Once the line with "absolute; left: 63px;" is found in the data, output it and each following line exactly, up to and including the line with "absolute; left: 6px;", and nothing before or after.
━━━━━━━━━━━━━━━━━━━━━━━━━━━━━━
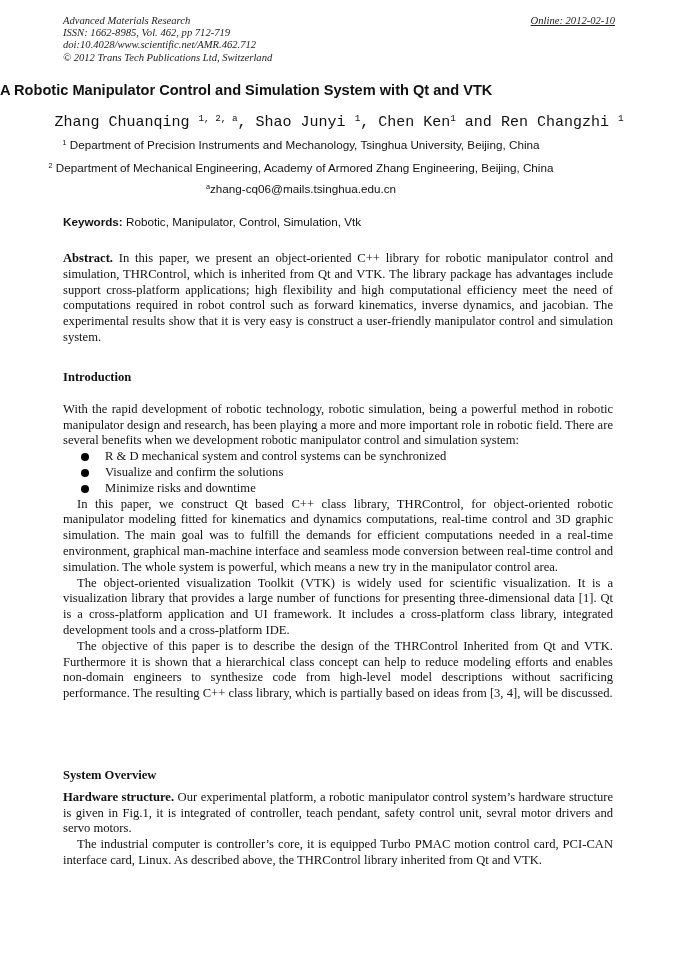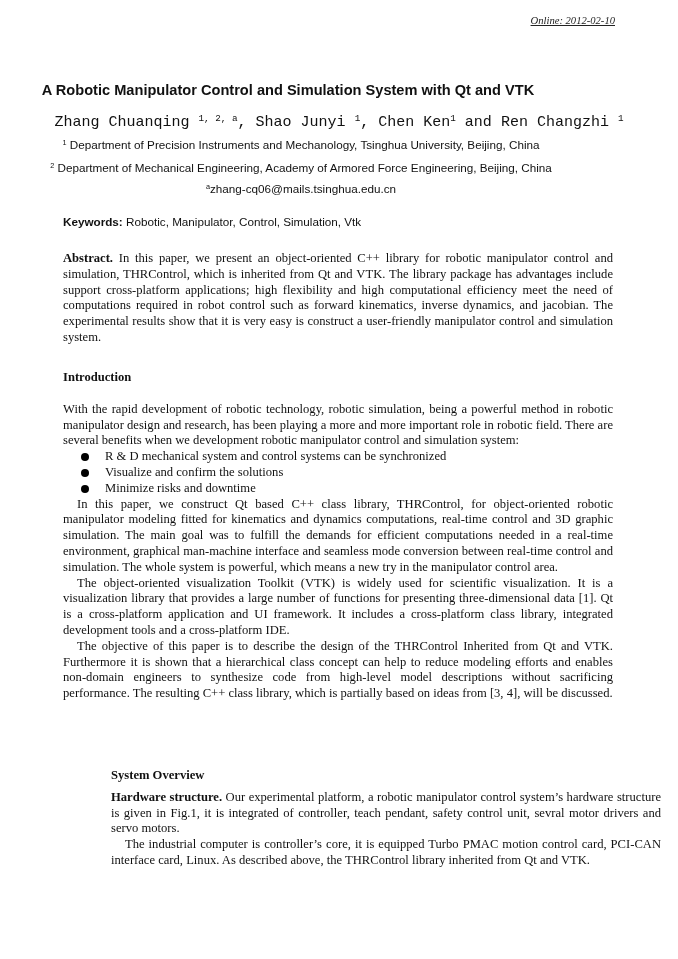--- a/index.html
+++ b/index.html
@@ -26,6 +26,12 @@
 
 <div class="page">
 
+  <div class="hdr">
+    <div>Advanced Materials Research</div>
+    <div>ISSN: 1662-8985, Vol. 462, pp 712-719</div>
+    <div>doi:10.4028/www.scientific.net/AMR.462.712</div>
+    <div>© 2012 Trans Tech Publications Ltd, Switzerland</div>
+  </div>
   <div class="hdr-right">Online: 2012-02-10</div>
 
   <div class="title">A Robotic Manipulator Control and Simulation System with Qt and VTK</div>

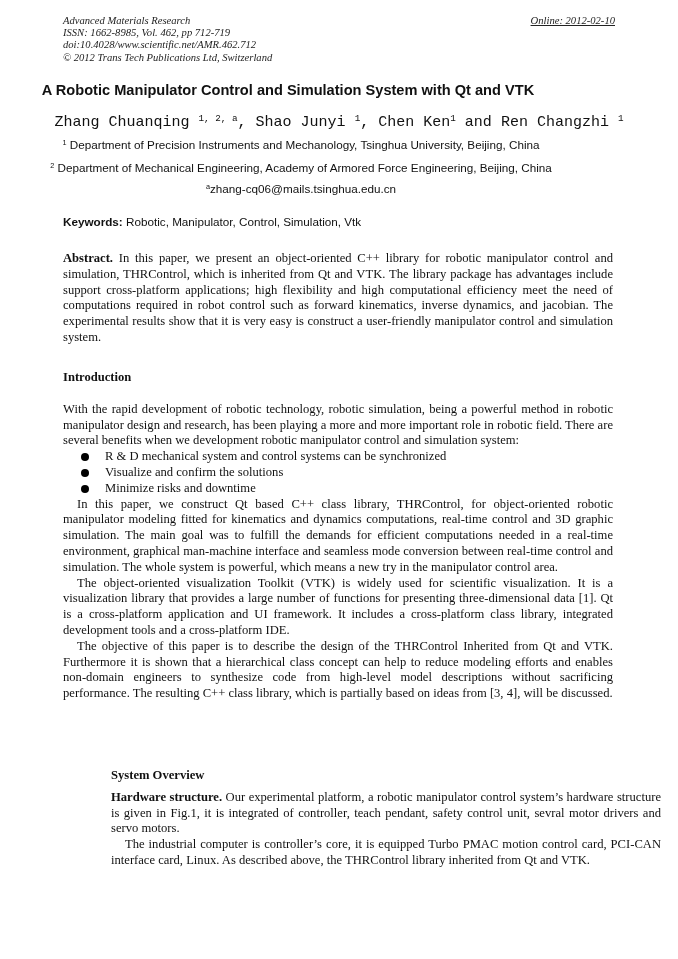--- a/index.html
+++ b/index.html
@@ -7,7 +7,7 @@
   .page { position: absolute; left: 0; top: 0; width: 678px; height: 959px; }
   .hdr { position: absolute; left: 63px; top: 15px; font-family: "Liberation Serif", serif; font-style: italic; font-size: 10.6px; line-height: 12.2px; color: #222; }
   .hdr-right { position: absolute; right: 63px; top: 15px; font-family: "Liberation Serif", serif; font-style: italic; font-size: 10.6px; color: #222; text-decoration: underline; }
-  .title { position: absolute; left: 6px; width: 564px; top: 82px; text-align: center; font-family: "Liberation Sans", sans-serif; font-weight: bold; font-size: 14.6px; }
+  .title { position: absolute; left: 0; width: 564px; top: 82px; text-align: left; font-family: "Liberation Sans", sans-serif; font-weight: bold; font-size: 14.6px; }
   .authors { position: absolute; left: 0; width: 678px; top: 114px; text-align: center; font-family: Liberation Mono, monospace; font-size: 15px; }
   .aff { position: absolute; left: 0; width: 602px; text-align: center; font-family: Liberation Sans, sans-serif; font-size: 11.7px; }
   sup { font-size: 0.62em; vertical-align: 0.55em; line-height: 0; }

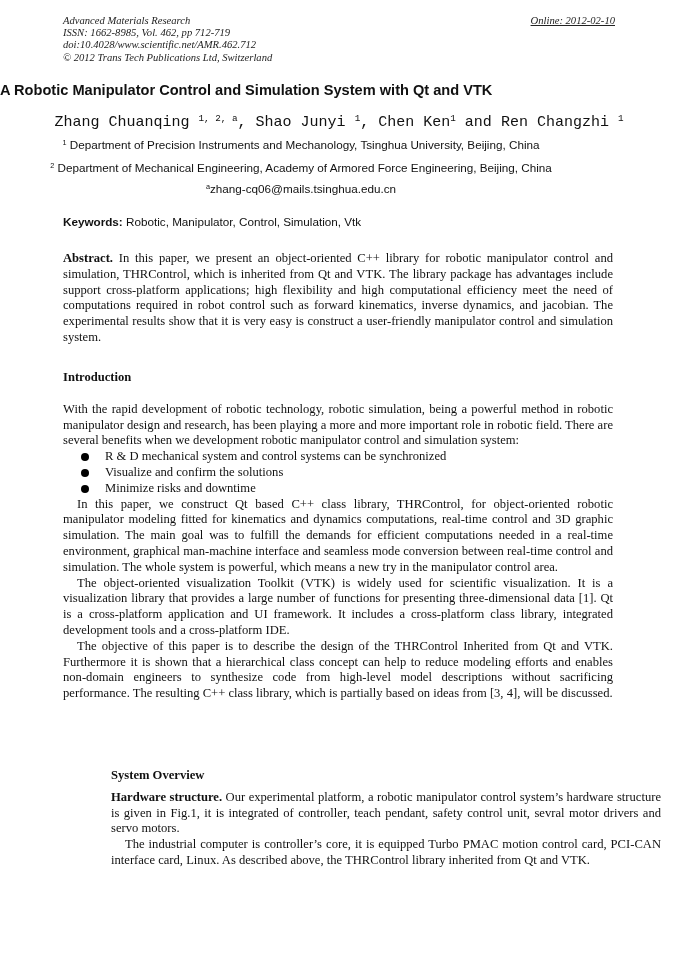--- a/index.html
+++ b/index.html
@@ -44,7 +44,7 @@
     <sup>1</sup><span> Department of Precision Instruments and Mechanology, Tsinghua University, Beijing, China</span>
   </div>
   <div class="aff" style="top:161px;">
-    <sup>2</sup><span> Department of Mechanical Engineering, Academy of Armored Force Engineering, Beijing, China</span>
+    <sup>2</sup><span> Department of Mechanical Engineering, Academy of Armored Zhang Engineering, Beijing, China</span>
   </div>
   <div class="aff" style="top:182px;">
     <sup>a</sup><span>zhang-cq06@mails.tsinghua.edu.cn</span>

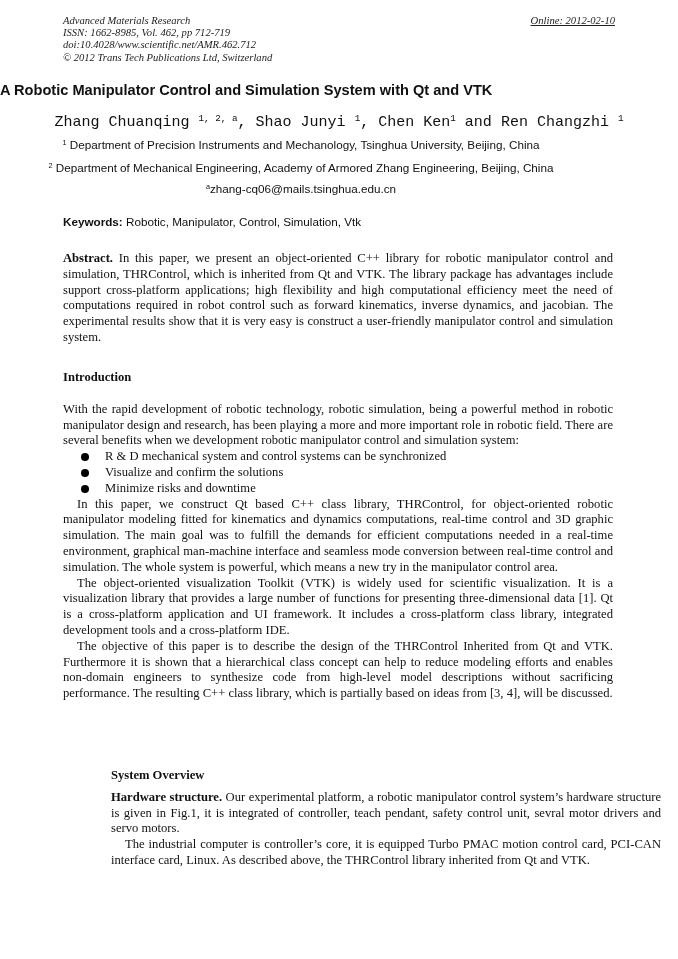--- a/index.html
+++ b/index.html
@@ -71,7 +71,7 @@
     <p class="indent">The objective of this paper is to describe the design of the THRControl Inherited from Qt and VTK. Furthermore it is shown that a hierarchical class concept can help to reduce modeling efforts and enables non-domain engineers to synthesize code from high-level model descriptions without sacrificing performance. The resulting C++ class library, which is partially based on ideas from [3, 4], will be discussed.</p>
   </div>
 
-  <div class="body" style="top:768px;margin-left:48px;">
+  <div class="body" style="top:768px;">
     <p class="sec">System Overview</p>
     <p style="margin-top:6px;"><b>Hardware structure.</b><span> Our experimental platform, a robotic manipulator control system’s hardware structure is given in Fig.1, it is integrated of controller, teach pendant, safety control unit, sevral motor drivers and servo motors.</span></p>
     <p class="indent">The industrial computer is controller’s core, it is equipped Turbo PMAC motion control card, PCI-CAN interface card, Linux. As described above, the THRControl library inherited from Qt and VTK.</p>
━━━━━━━━━━━━━━━━━━━━━━━━━━━━━━
▸ Your solution
   .hdr { position: absolute; left: 63px; top: 15px; font-family: "Liberation Serif", serif; font-style: italic; font-size: 10.6px; line-height: 12.2px; color: #222; }
   .hdr-right { position: absolute; right: 63px; top: 15px; font-family: "Liberation Serif", serif; font-style: italic; font-size: 10.6px; color: #222; text-decoration: underline; }
-  .title { position: absolute; left: 6px; width: 564px; top: 82px; text-align: center; font-family: "Liberation Sans", sans-serif; font-weight: bold; font-size: 14.6px; }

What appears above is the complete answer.